The input:
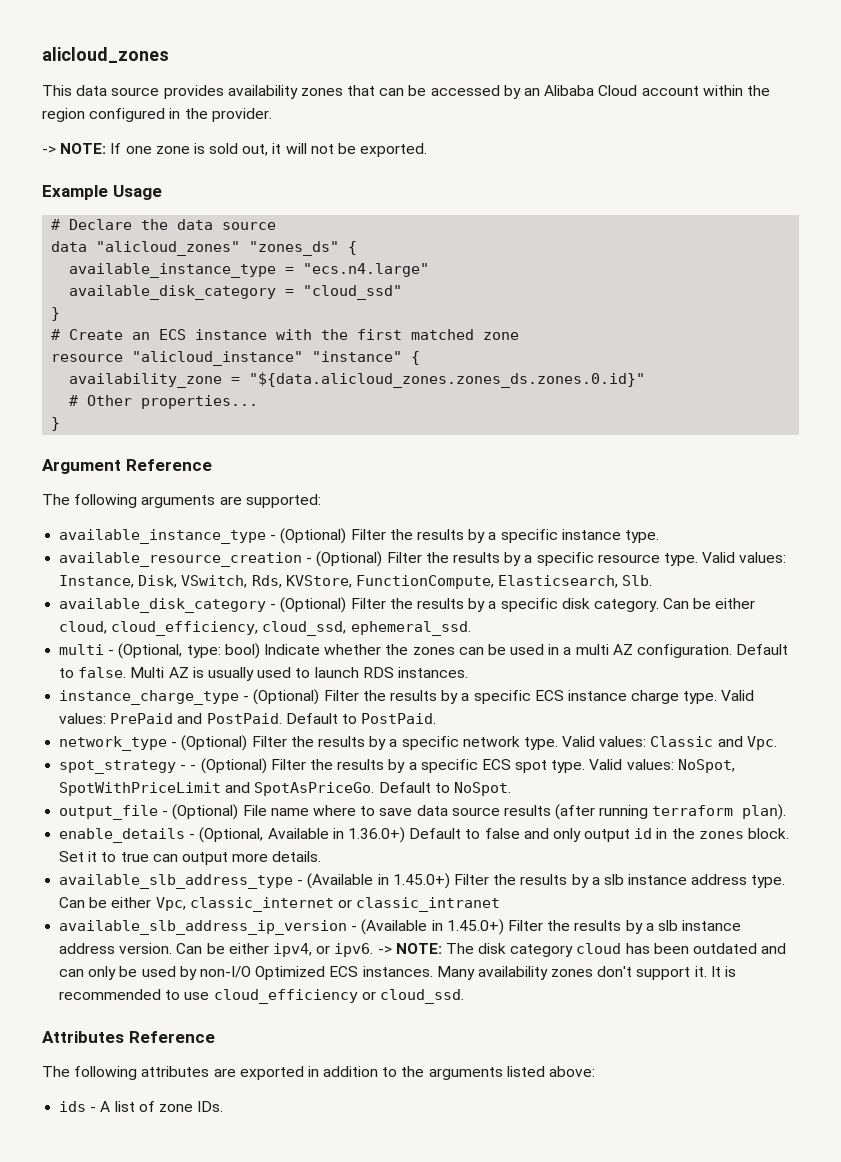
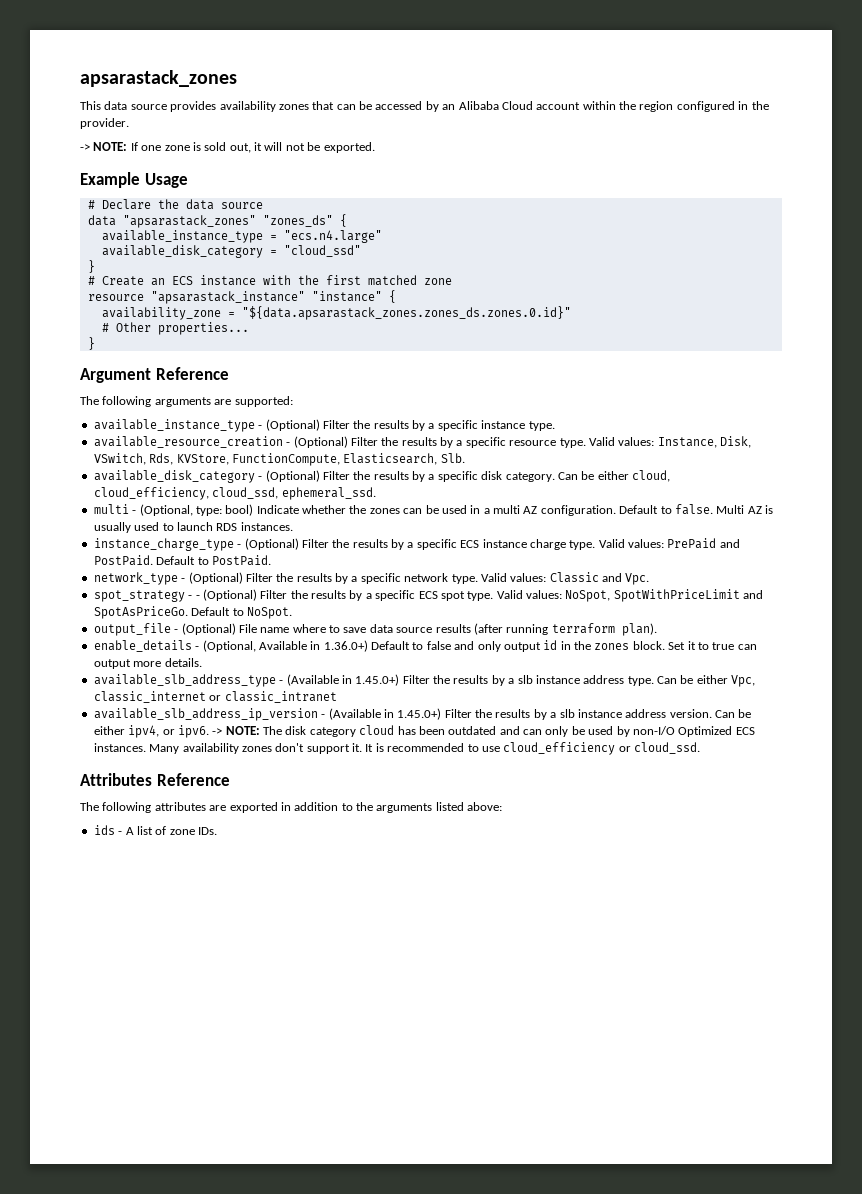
[42,47,169,63] alicloud_zones -> [80,70,237,87] apsarastack_zones
[96,241,241,256] "alicloud_zones" -> [122,215,256,228] "apsarastack_zones"
[132,351,304,366] "alicloud_instance" -> [150,291,305,304] "apsarastack_instance"
[249,372,646,388] "${data.alicloud_zones.zones_ds.zones.0.id}" -> [241,306,571,320] "${data.apsarastack_zones.zones_ds.zones.0.id}"

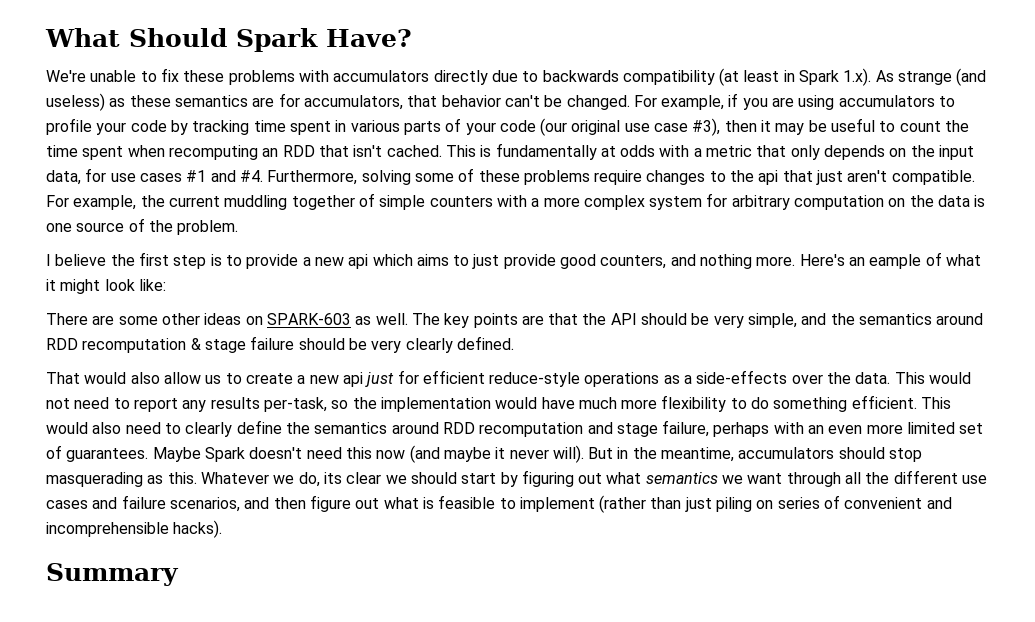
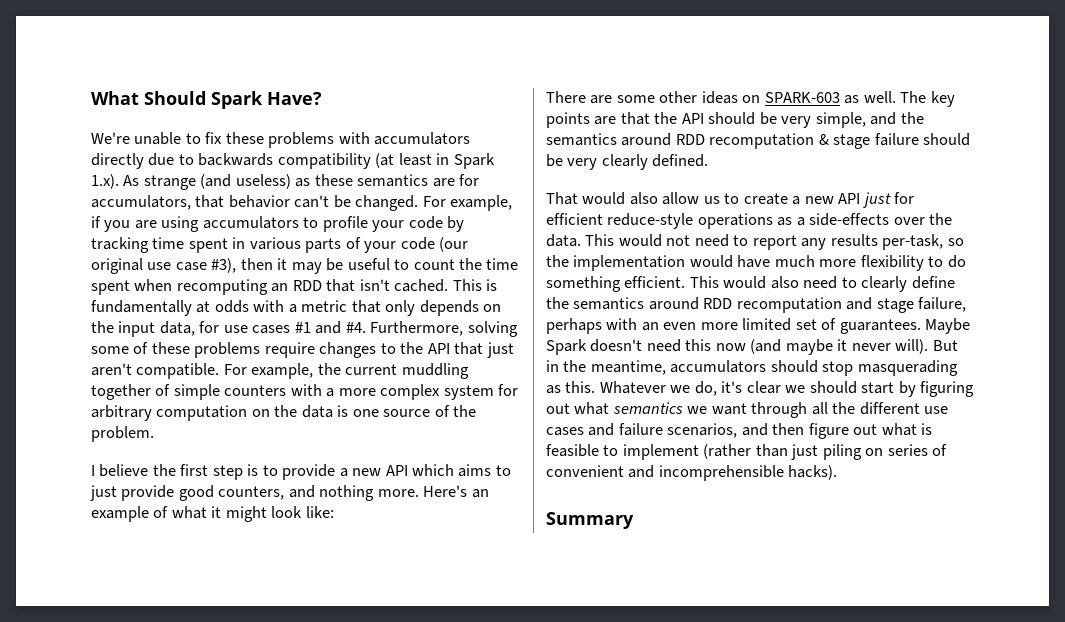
[758,170,779,185] api -> [427,343,450,354] API
[348,254,369,269] api -> [385,465,408,476] API
[869,254,922,269] eample -> [91,506,149,522] example
[342,372,363,387] api -> [838,193,861,204] API
[323,472,342,484] its -> [721,381,743,393] it's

The problem: Copy over exactly the lines above from the one with "[348,254,369,269] api ->" to the last, both included, and no others.

Task output:
[348,254,369,269] api -> [385,465,408,476] API
[869,254,922,269] eample -> [91,506,149,522] example
[342,372,363,387] api -> [838,193,861,204] API
[323,472,342,484] its -> [721,381,743,393] it's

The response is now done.